Sekilas, tuntutan perbaikan tarif mirip dengan tuntutan upah dari serikat-serikat buruh manufaktur dan sektor jasa lainnya. Dari tahun ke tahun, tuntutan upah selalu dikumandangkan, sementara kondisi kerja buruk jarang dipermasalahkan. Sebenarnya, baik buruh manufaktur maupun pengemudi ojol menghadapi masalah yang mirip. Mereka sama-sama dibelenggu oleh target. Buruh dikenai target produksi, sementara pengemudi dibebani target menjalankan sejumlah trip. Baik pengemudi ojol dan buruh pabrik, segenap waktu luangnya dicuri hanya untuk mencapai target.
Pengemudi juga senantiasa dihantui ketakutan akan dihukum jika terendus mulai mempersoalkan kebijakan perusahaan. Jika buruh pabrik terancam dipecat kalau yang kedapatan menggelar demonstrasi. Pengemudi ojol sama saja. “Kemitraannya” terancam diputus jika mereka ikut demonstrasi atau mengajak pengemudi lain menonaktifkan aplikasi. Dalam TertibJek, aturan yang dikeluarkan oleh Gojek, pengemudi yang berserikat dan menyampaikan pendapat di muka umum dianggap melakukan Pelanggaran Tingkat V dengan sanksi putus mitra (Gojek, 2021).
Memang, beberapa pengemudi ojol yang hadir dalam pertemuan menyadari pula bahwa komunitas tidak selalu dapat dipercaya untuk menyuarakan tuntutan. Contohnya, pada pemogokan pengemudi ojek online pada pertengahan 2021, tuntutan melempem sesudah manajemen perusahaan merangkul 23 komunitas yang terlibat dalam pemogokan, dan memberi mereka berbagai perlakuan khusus, menggelar program amal, dan janji komunikasi dua arah agar tidak terjadi konflik hubungan kemitraan. Komunitas ojek on-line juga punya pengalaman getir pada 2018. Ketika itu, salah satu organisasi pengemudi ojek online mengalami konflik internal dan perpecahan.
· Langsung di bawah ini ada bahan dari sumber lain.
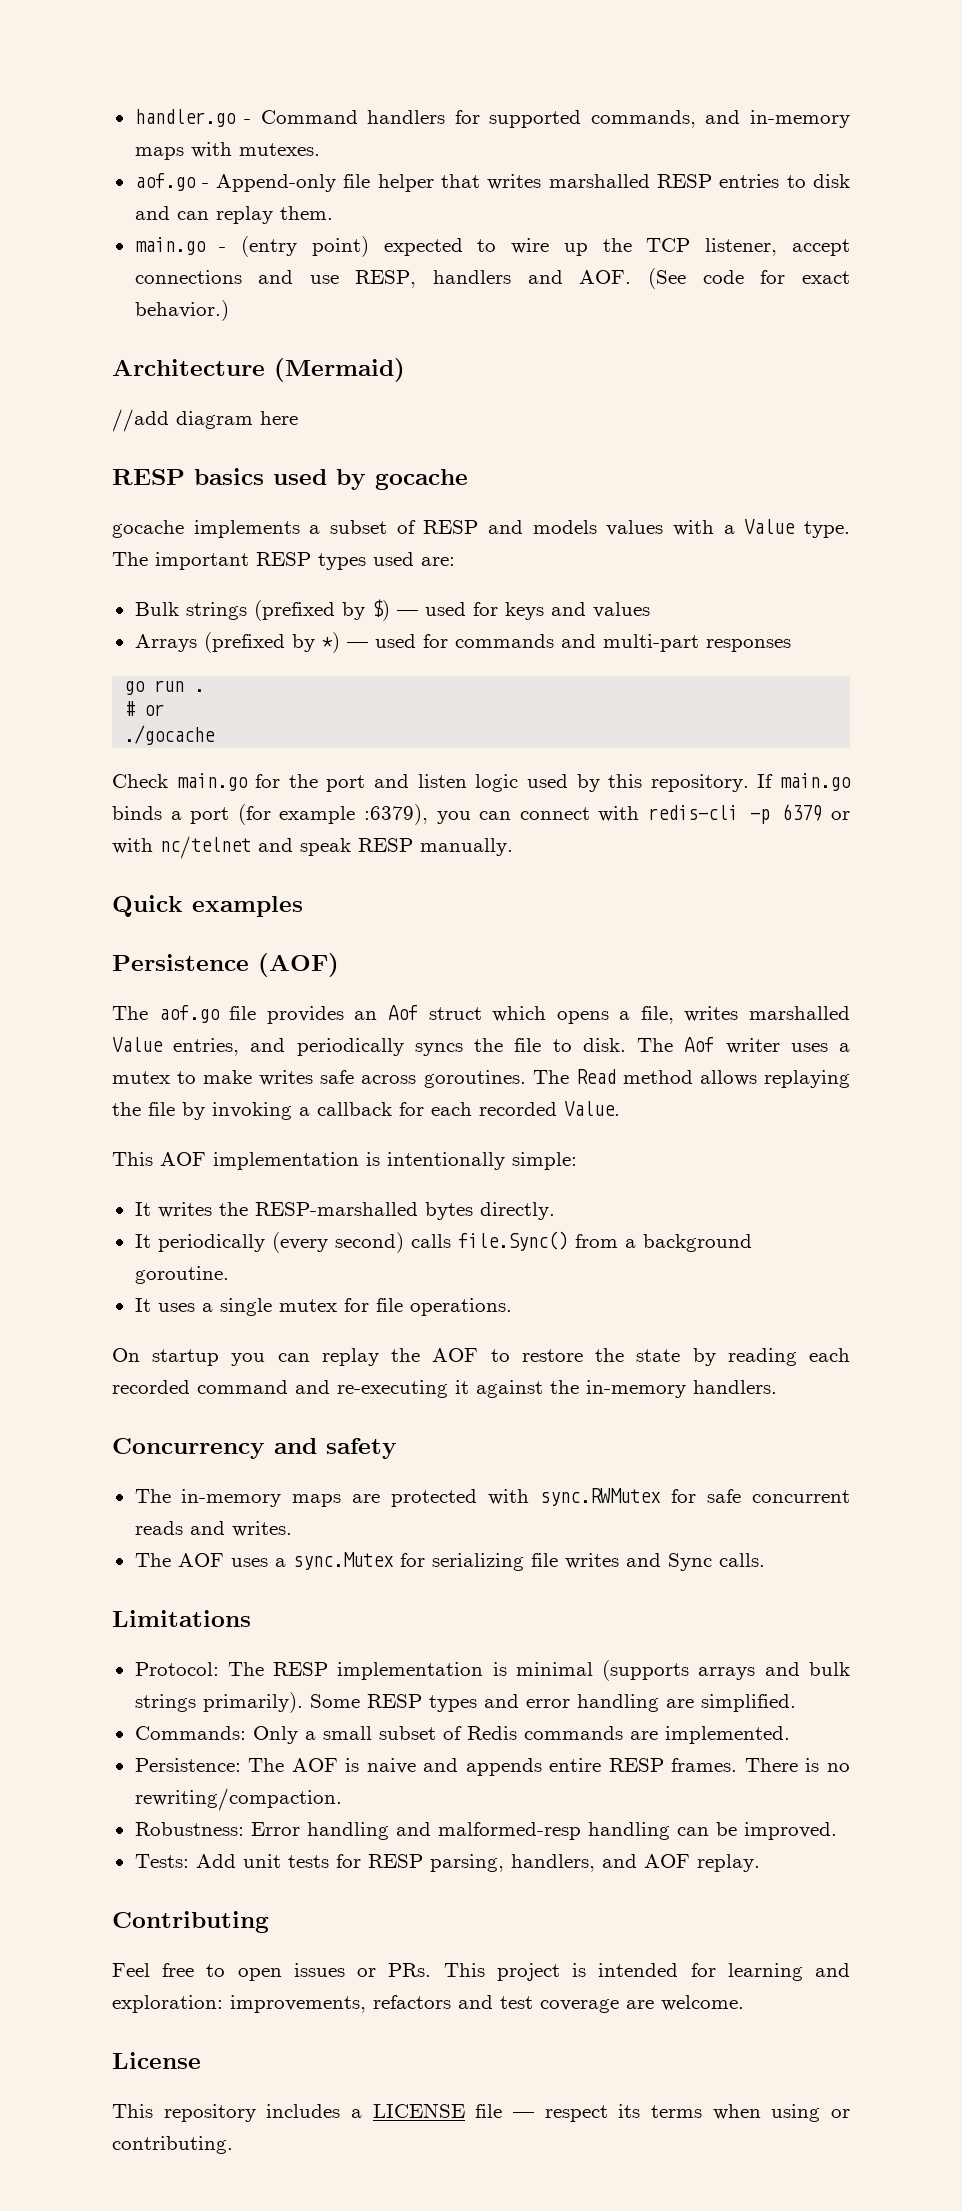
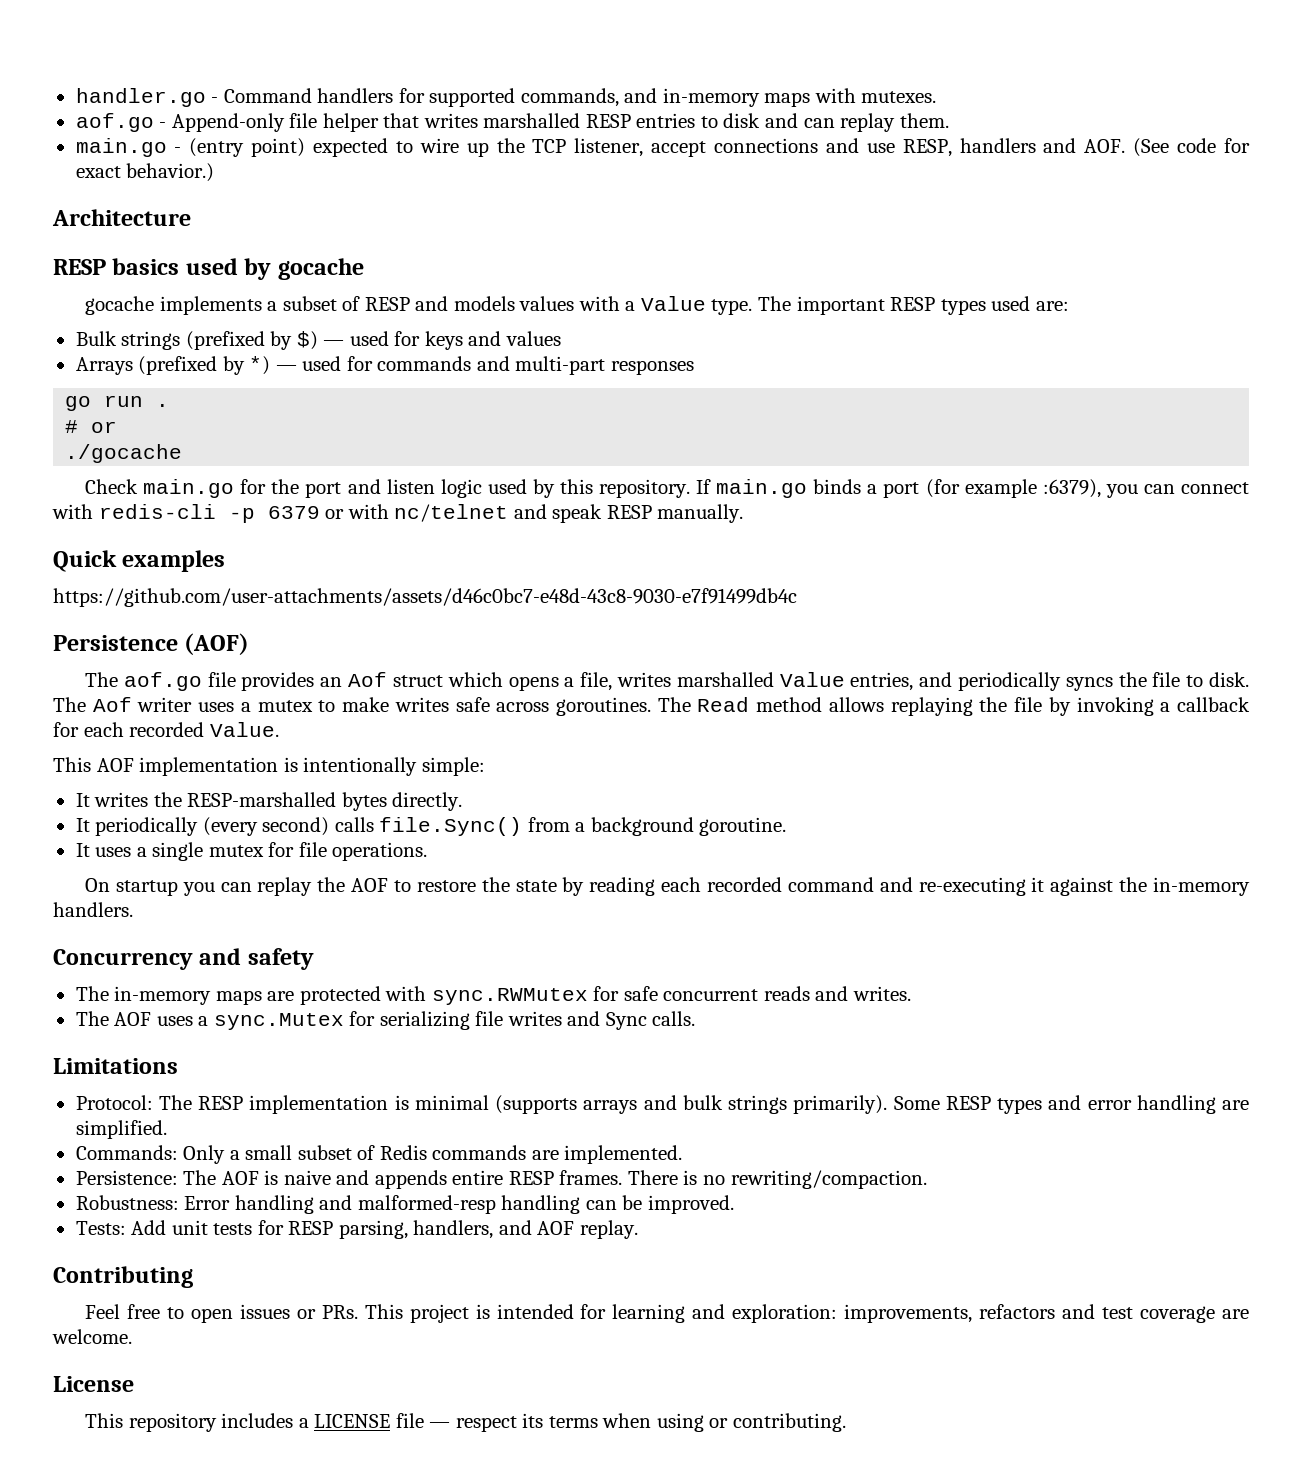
- Architecture (Mermaid)
- //add diagram here
+ Architecture
+ https://github.com/user-attachments/assets/d46c0bc7-e48d-43c8-9030-e7f91499db4c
Beberapa pimpinan organisasi diragukan keberpihakannya, dan dinilai menjadi “cepu” atau kaki tangan perusahaan platform.
Pada akhirnya, baik anggota serikat buruh maupun komunitas ojol sama-sama menghadapi tantangan untuk memperbaiki nasib mereka, di tengah tekanan target dan ancaman perusahaan. Mempersatukan pengemudi khususnya merupakan tantangan berat, mengingat mereka selalu ada di perjalanan, pangkalan berkumpul seringkali berpindah, dan mereka tak memiliki jam kerja yang pasti. Namun, sulit bukan berarti mustahil. Di negara seperti Amerika para pengemudi taksi online Uber berhasil memaksa perusahaan untuk mengakui mereka sebagai buruh. Status demikian memungkinkan para pengemudi taksi online Uber untuk menuntut hak-hak mereka. Termasuk menuntut perusahaan untuk memperbaiki kondisi kerja. Bukan mustahil, sepanjang komunitas bisa berkembang secara sistematis sebagai wadah para pengemudi ojol, kemajuan yang sama akan terwujud di Indonesia.